C:\lazarus\fpc\2.7.1\bin\i386-win32>fpc c:/bug/sr.lpr
Free Pascal Compiler version 2.7.1 [2012/05/23] for i386
Copyright (c) 1993-2012 by Florian Klaempfl and others
Target OS: Win32 for i386
Compiling c:\bug\sr.lpr
Linking c:\bug\sr.exe
56 lines compiled, 3.7 sec, 150704 bytes code, 25036 bytes data

C:\lazarus\fpc\2.7.1\bin\i386-win32>c:/bug/sr
Before StringReplace: j = 0 [should be 1]
EUR = 0000226 0000130 0000172
S = 0000128
Test with olevariant = Fail
Before StringReplace: j = 0 [should be 1]
EUR = 0000226 0000130 0000172
S = 0000128
Test with string = Fail
(0061214)
Ludo Brands (developer)
2012-07-24 21:41
edited on: 2012-07-24 22:32

I can reproduce the problem with fpc 2.7.1 21643. Program attached. Replace var o: variant; with var o: olevariant; and the program will crash with a EAccessViolation. But that is probably yet another bug.
At i:=pos('€', s); s contains 0xe2 0x82 0xac 0x00 which is utf8 for €. At j:=pos('€', s); s contains 0x80 0x00.
Stringreplace is from sysstr.inc in the rtl.
Did some debugging and the problem is in fpc_AnsiStr_Concat. StringReplace does a Result:=Result+RemS; with result being ''. fpc_AnsiStr_Concat does
  if (Pointer(DestS)=nil) then
    DestCP:=cp

and forces the codepage to the system code page which is 1252 on windows.

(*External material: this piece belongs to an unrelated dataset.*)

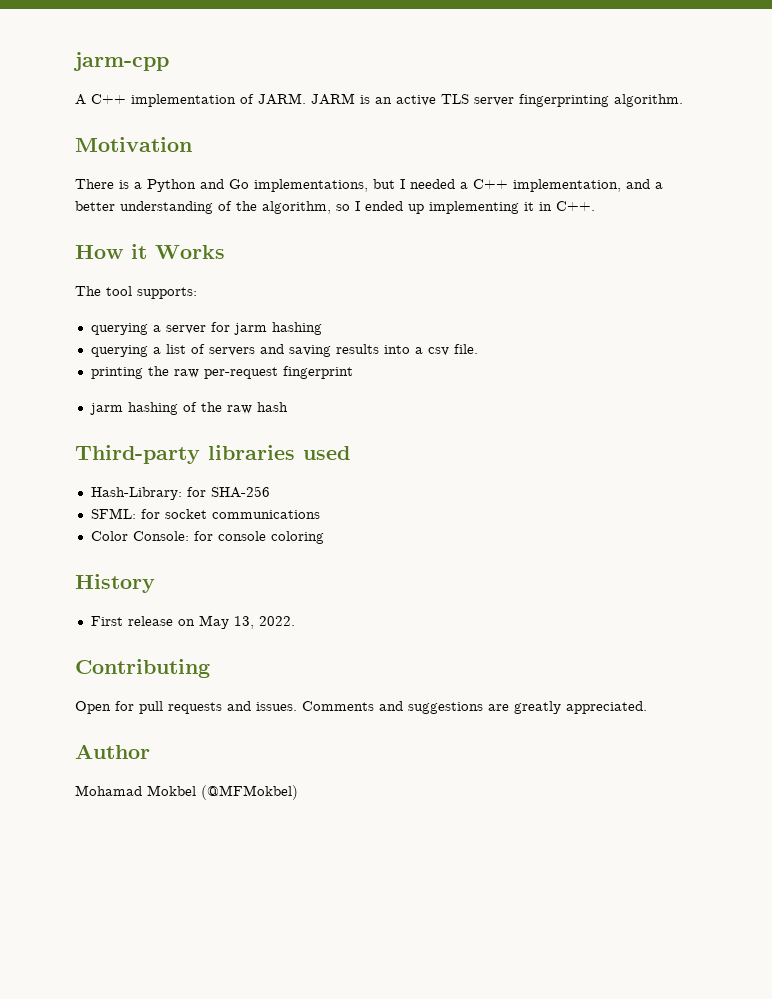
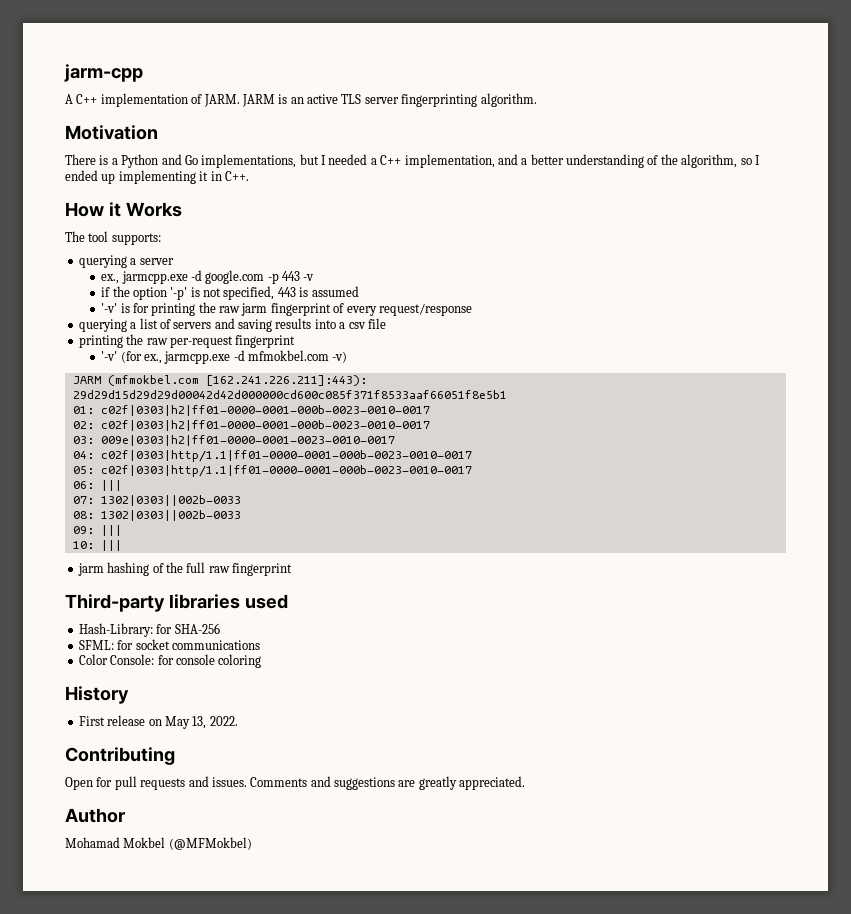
[210,322,322,335] for jarm hashing -> [101,270,315,284] [101,286,359,300] [101,302,472,316] // ex., jarmcpp.exe -d google.com -p 443 -v // if the option '-p' is not specified, 443 is assumed // '-v' is for printing the raw jarm fingerprint of every request/response
[453,344,478,354] file. -> [367,318,386,329] file
(353, 372) none -> [101,350,348,364] [72,375,367,386] [72,390,507,399] [72,405,430,416] [72,420,430,431] [72,435,395,446] [72,450,472,462] [72,465,472,477] [72,480,122,491] [72,495,241,506] [72,510,241,521] [72,525,122,536] [72,540,122,551] // '-v' (for ex., jarmcpp.exe -d mfmokbel.com -v) // JARM (mfmokbel.com [162.241.226.211]:443): 29d29d15d29d29d00042d42d000000cd600c085f371f8533aaf66051f8e5b1 // 01: c02f|0303|h2|ff01-0000-0001-000b-0023-0010-0017 // 02: c02f|0303|h2|ff01-0000-0001-000b-0023-0010-0017 // 03: 009e|0303|h2|ff01-0000-0001-0023-0010-0017 // 04: c02f|0303|http/1.1|ff01-0000-0001-000b-0023-0010-0017 // 05: c02f|0303|http/1.1|ff01-0000-0001-000b-0023-0010-0017 // 06: ||| // 07: 1302|0303||002b-0033 // 08: 1302|0303||002b-0033 // 09: ||| // 10: |||
[226,402,288,414] raw hash -> [186,562,292,576] full raw fingerprint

Edit: Olevariant crash reported as 0022504

(0061215)
Bart Broersma (reporter)
2012-07-24 22:43

Does the program (my latest version from the notes above) still fail if you leave out the utf8Encode(utf8 decode()) part?
It should if your analysis is correct (which would mean that many string functions would suffer from this?).
(0061229)
Ludo Brands (developer)
2012-07-25 08:16

@ Bart. Are you kidding? "we must have a minimal (preferably, without lazarus dependencies) COMPILABLE program to test this". Is 357 bytes not minimal enough? Why do we need to test your program when you have a program that reproduces the problem.

A shorter version if you have problems downloading the attached file and that shows the extend of the problem (line second bug):

program test2;

var s,snul:string;
  s1:string;
begin
  snul:='';
  s:=utf8encode(utf8decode('€'));
  s1:=snul+s;
  if s[1]<>s1[1] then
    begin
    writeln('bug');
    if s=s1 then
      writeln('a second bug');
    end;
end.

The s=s1 works because before doing the compare both sides are converted to the system code page. Reason why I did a s[1]<>s1[1] before. s1 does not contain a €.
The problem is linked to utf8Encode returning a RawByteString. To illustrate the problem with concatenating RawByteString and string try this one (even shorter and using your preferred € encoding):

program test2;

var sr:RawByteString;
  snul,s1:string;
begin
  snul:='';
  sr:=Chr(226) + Chr(130) + Chr(172);
  s1:=snul+sr;
  if sr<>s1 then
    writeln('bug');
end.

In this test s1 is empty which is even more surprising. Using an intermediate string for the concat doesn't change the result:

program test2;

var sr:RawByteString;
  snul,s,s1:string;
begin
  snul:='';
  sr:=Chr(226) + Chr(130) + Chr(172);
  s:=sr;
  s1:=snul+s;
  if sr<>s1 then
    writeln('bug');
end.

s contains € but s1 is '' again.
(0061235)
Sergei Gorelkin (developer)
2012-07-25 10:10

Make no mistake, in 2.7.1 the generic 'string' type and all functions using it as arguments or result types are generally unusable in Windows if you deal with data outside of ANSI codepage. In will drop data outside ANSI codepage. Hacks like utf8encode which actually permit the result string to contain data in different encoding than its declaration soften some corners but don't help in general.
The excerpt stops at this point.